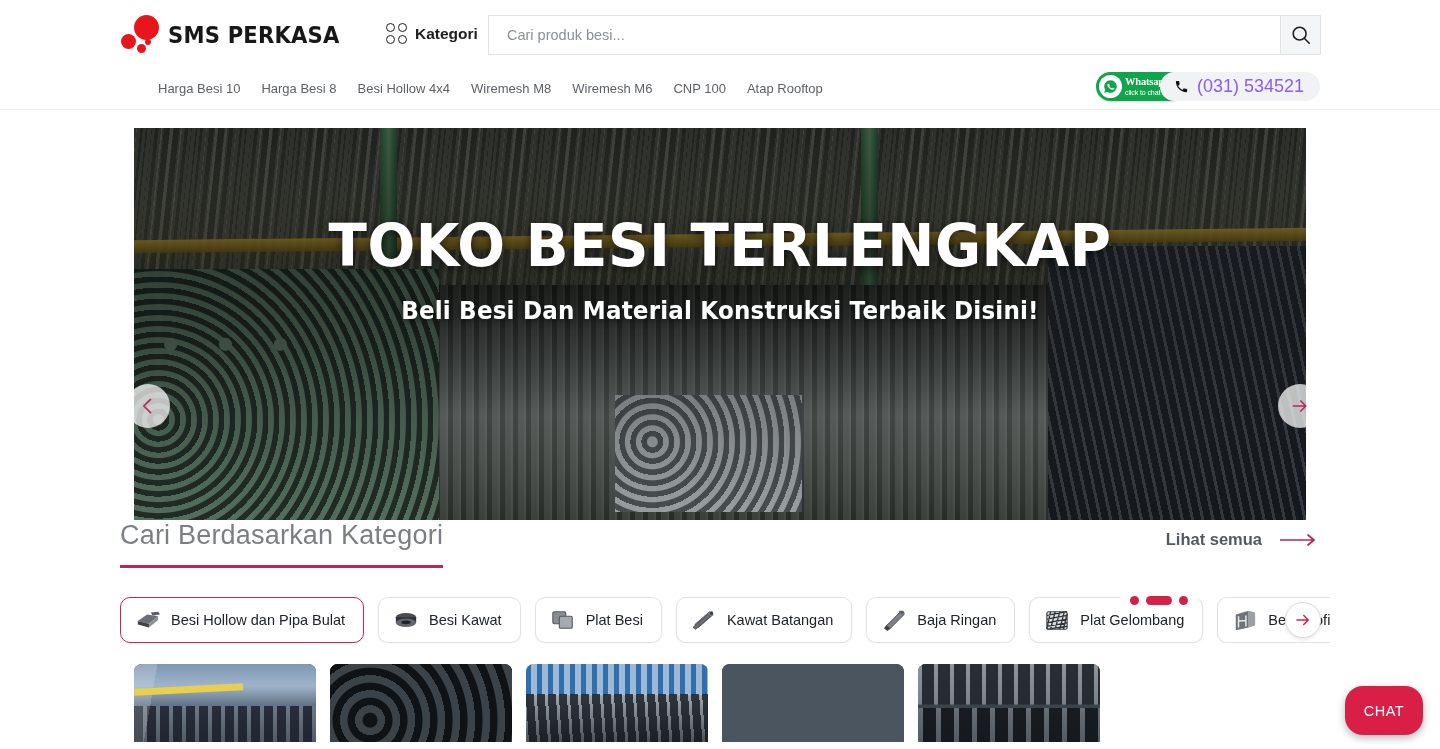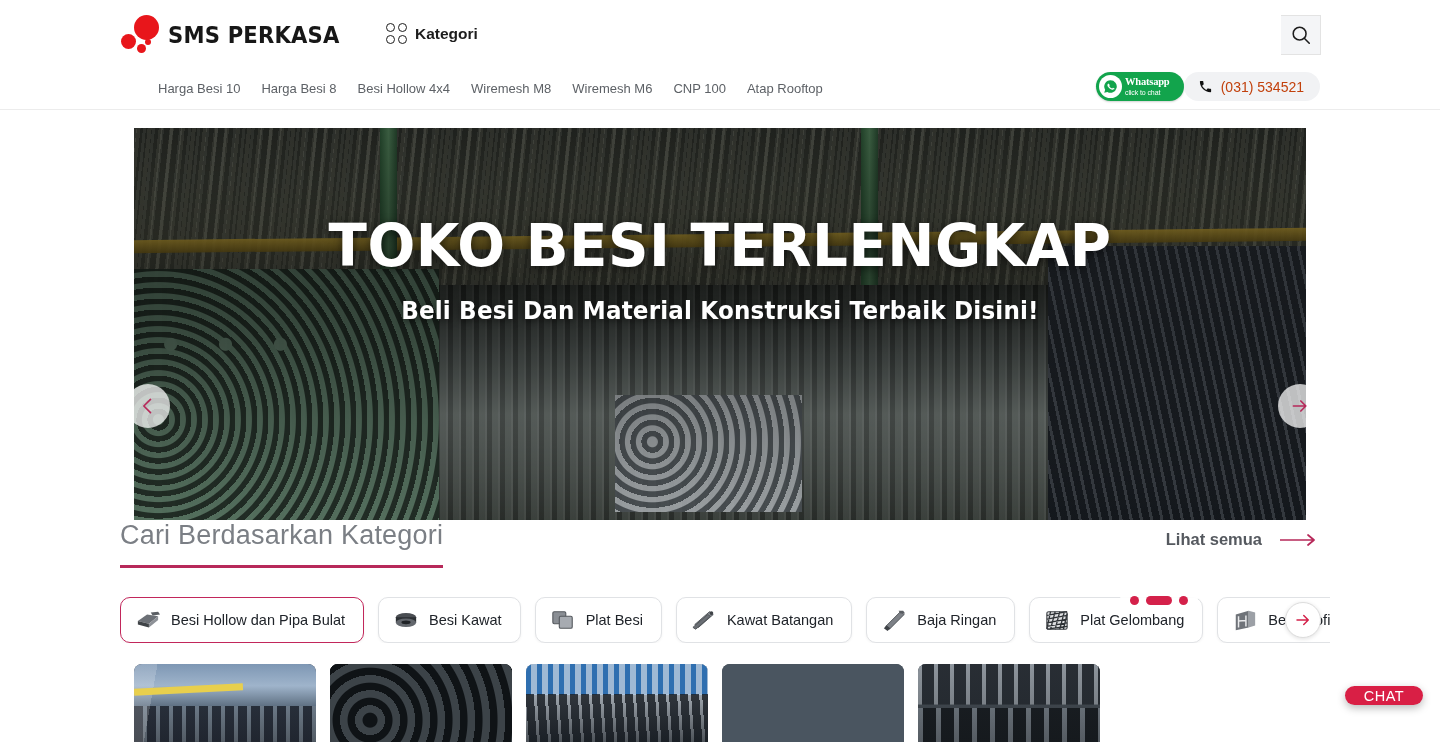--- a/index.html
+++ b/index.html
@@ -322,6 +322,9 @@
     <span class="kat-label">Kategori</span>
   </div>
 
+  <div class="searchbar">
+    <input type="text" placeholder="Cari produk besi..." style="">
+  </div>
 
   <div class="search-btn">
     <svg width="22" height="22" viewBox="0 0 24 24" fill="none">

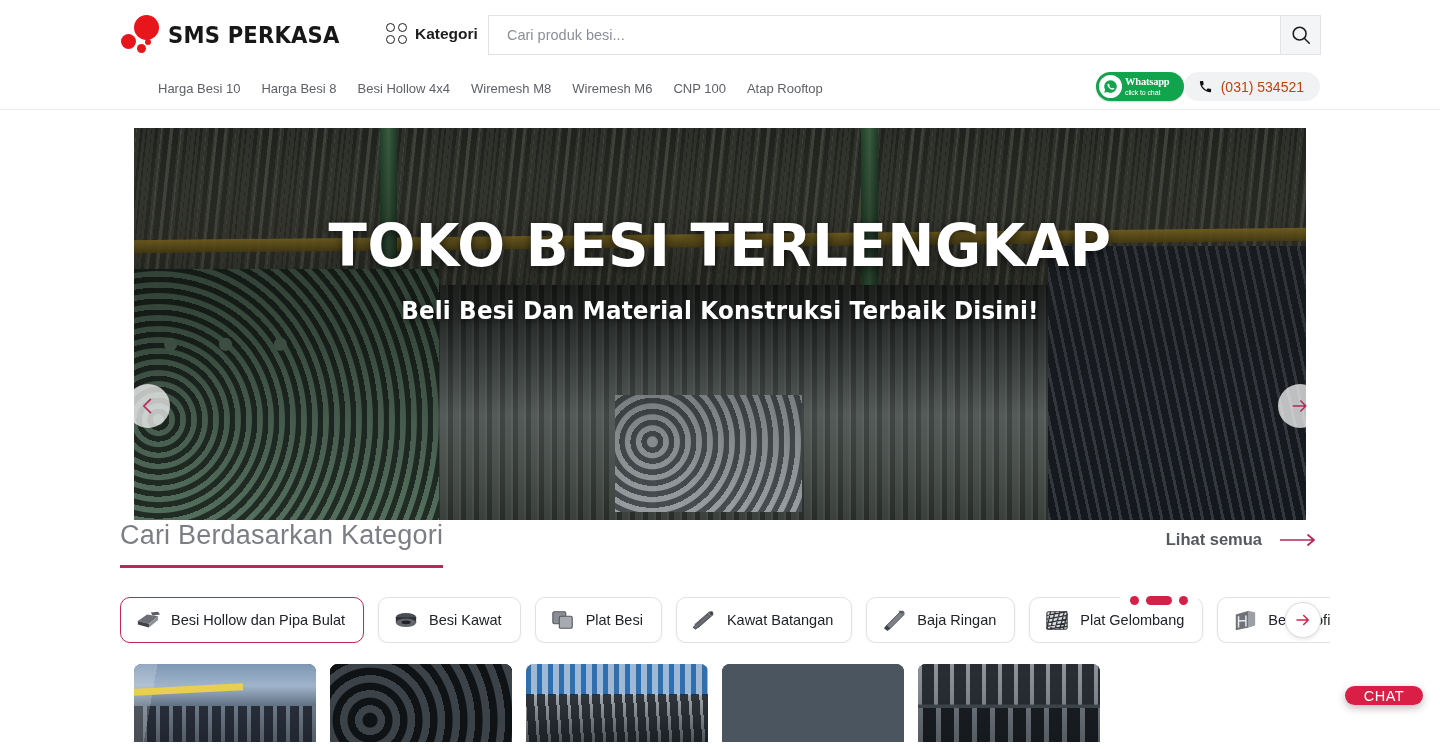--- a/index.html
+++ b/index.html
@@ -104,7 +104,7 @@
     display: flex; align-items: center; gap: 8px;
     padding: 0 16px 0 14px; cursor: pointer;
   }
-  .phone-num { font-size: 14px; color: #c2410c; white-space: nowrap; }
+  .phone-num { font-size: 18px; color: #8b5cf6; white-space: nowrap; }
 
   
   .hero-region { position: relative; width: 1420px; height: 400px; }

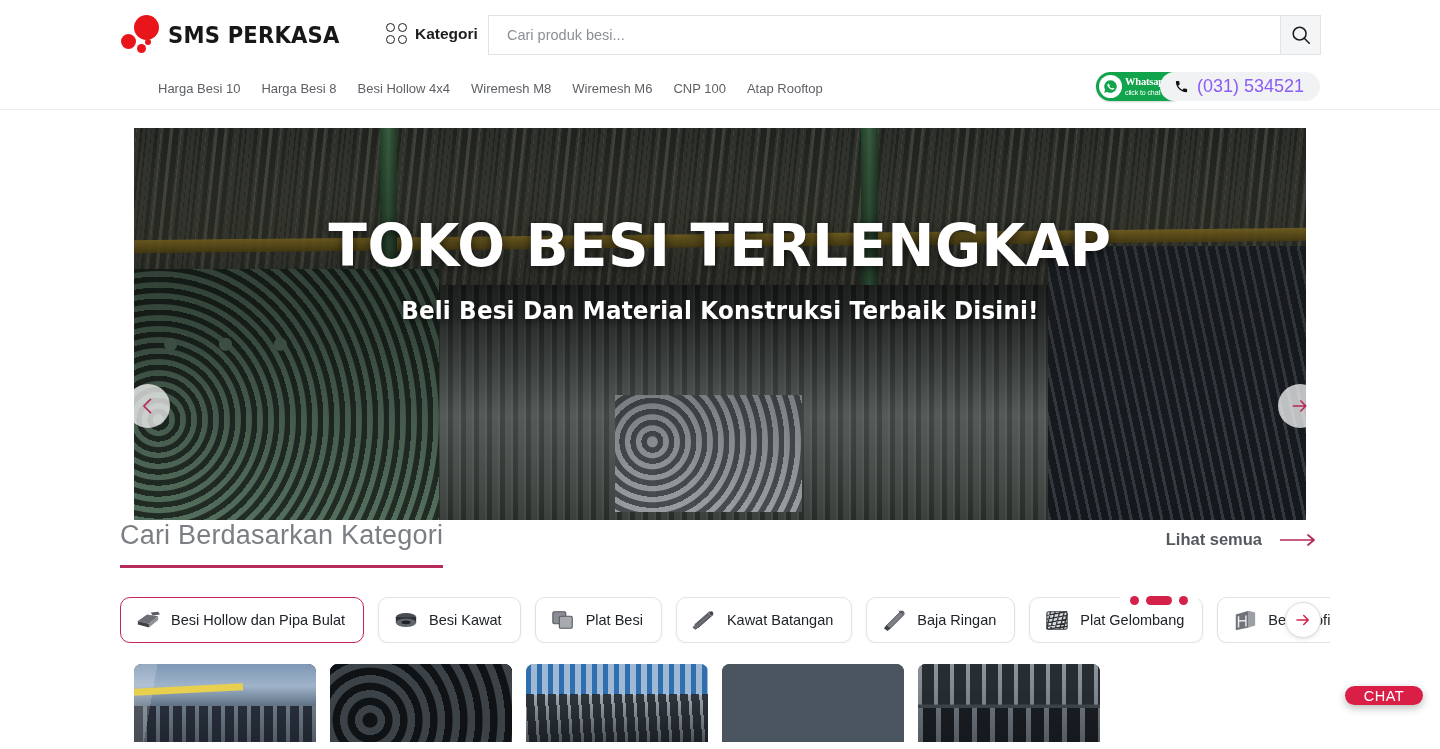--- a/index.html
+++ b/index.html
@@ -290,7 +290,7 @@
   
   .chat-fab {
     position: absolute; left: 1345px; top: 686px;
-    width: 78px; height: 19px; border-radius: 18px;
+    width: 78px; height: 49px; border-radius: 18px;
     background: #d91f45; color: #fff;
     display: flex; align-items: center; justify-content: center;
     font-size: 14.5px; letter-spacing: .5px; cursor: pointer;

What the task asks: Among the entries above, say how many lines hold the word "pointer". No other words belong in the answer.

Exercise response: 2